--- Source material Enclosed Below ---

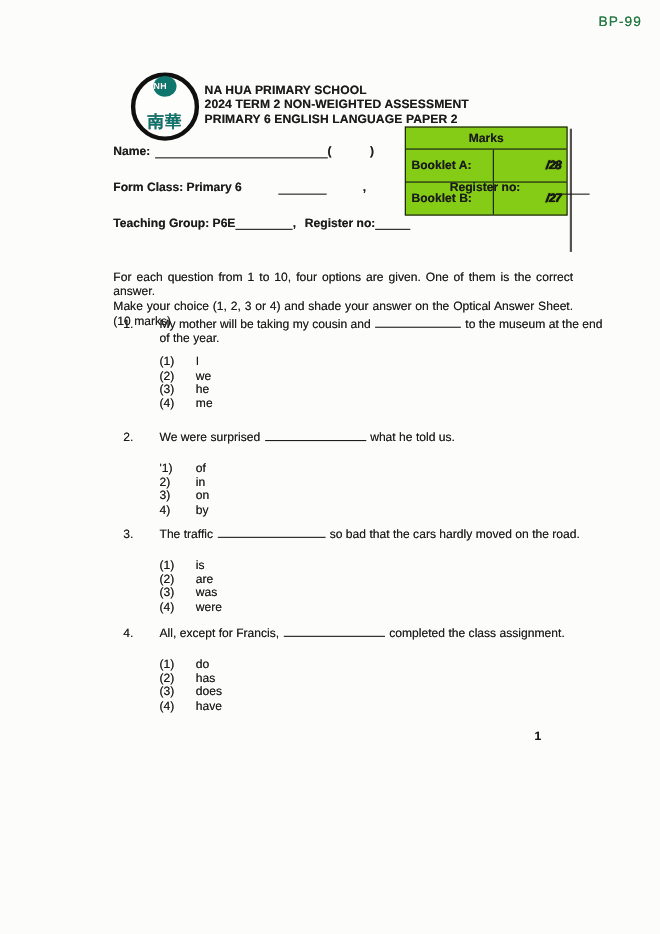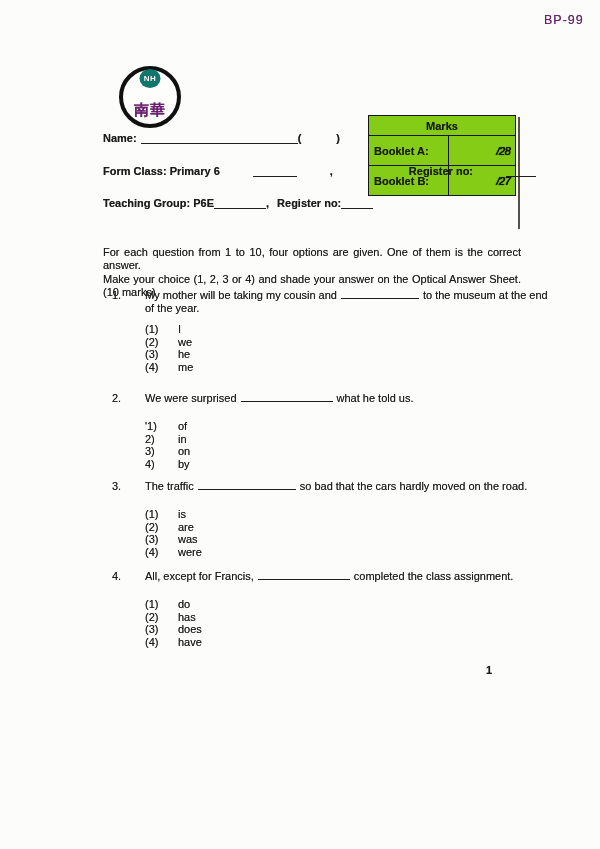"BP-99" .corner-code { color: #701a75 -> #15803d }
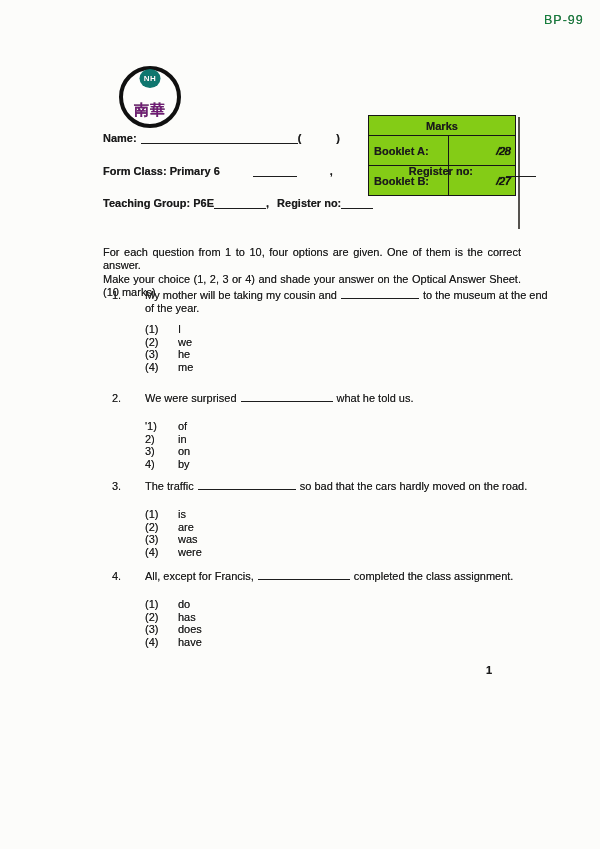"NH" .logo-nh { text-align: center -> none }
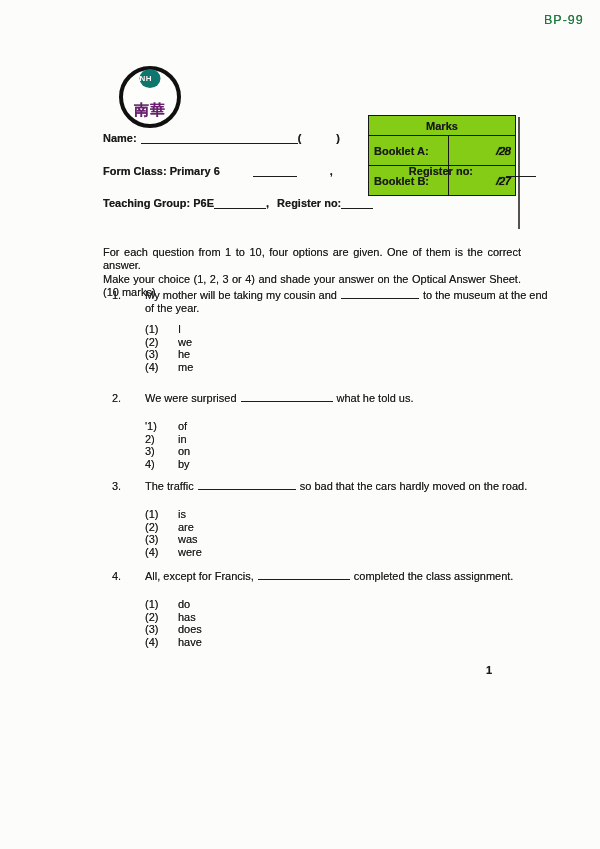"NA HUA PRIMARY SCHOOL" div.school-header { html: none -> <div> <div>NA HUA PRIMARY SCHOOL</div> <div>2024 TERM 2 NON-WEIGHTED ASSESSMENT</div> <div>PRIMARY 6 ENGLISH LANGUAGE PAPER 2</div> </div> }
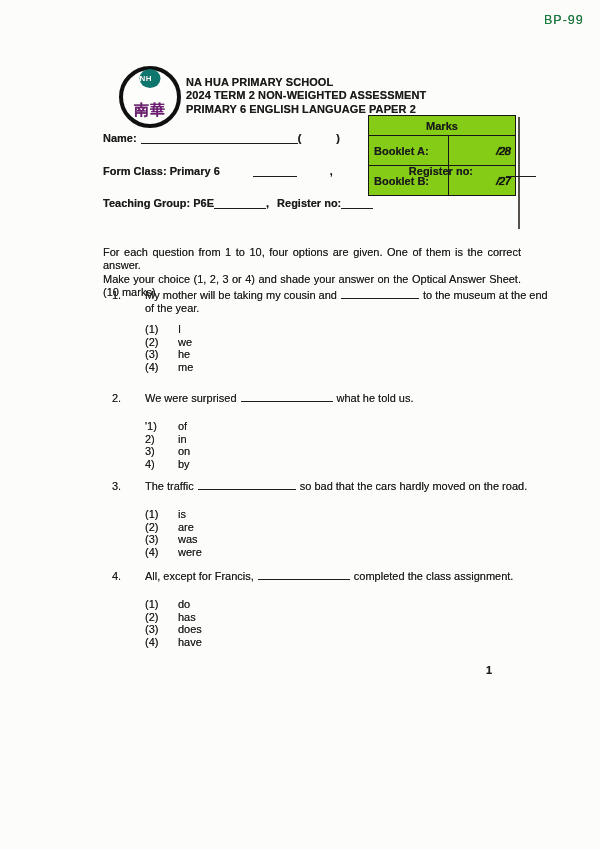"南華" .logo-cn { color: #701a75 -> #0f766e }
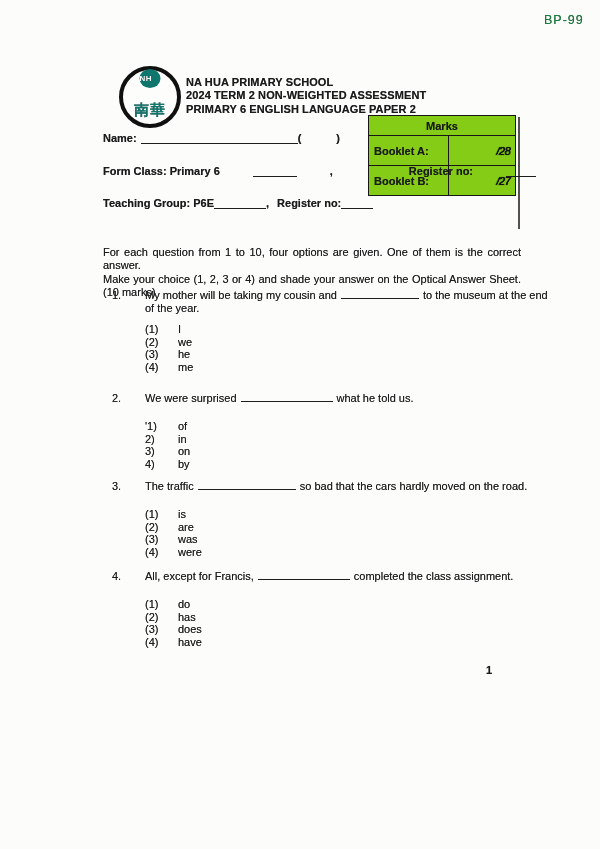"/28" .marks-row .val { font-weight: 400 -> 700 }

--- End of Enclosed Source material ---

Exercise details:
The records above, minus their pictures, are to be returned verbatim.

Response to this task:
"BP-99" .corner-code { color: #701a75 -> #15803d }
"NH" .logo-nh { text-align: center -> none }
"NA HUA PRIMARY SCHOOL" div.school-header { html: none -> <div> <div>NA HUA PRIMARY SCHOOL</div> <div>2024 TERM 2 NON-WEIGHTED ASSESSMENT</div> <div>PRIMARY 6 ENGLISH LANGUAGE PAPER 2</div> </div> }
"南華" .logo-cn { color: #701a75 -> #0f766e }
"/28" .marks-row .val { font-weight: 400 -> 700 }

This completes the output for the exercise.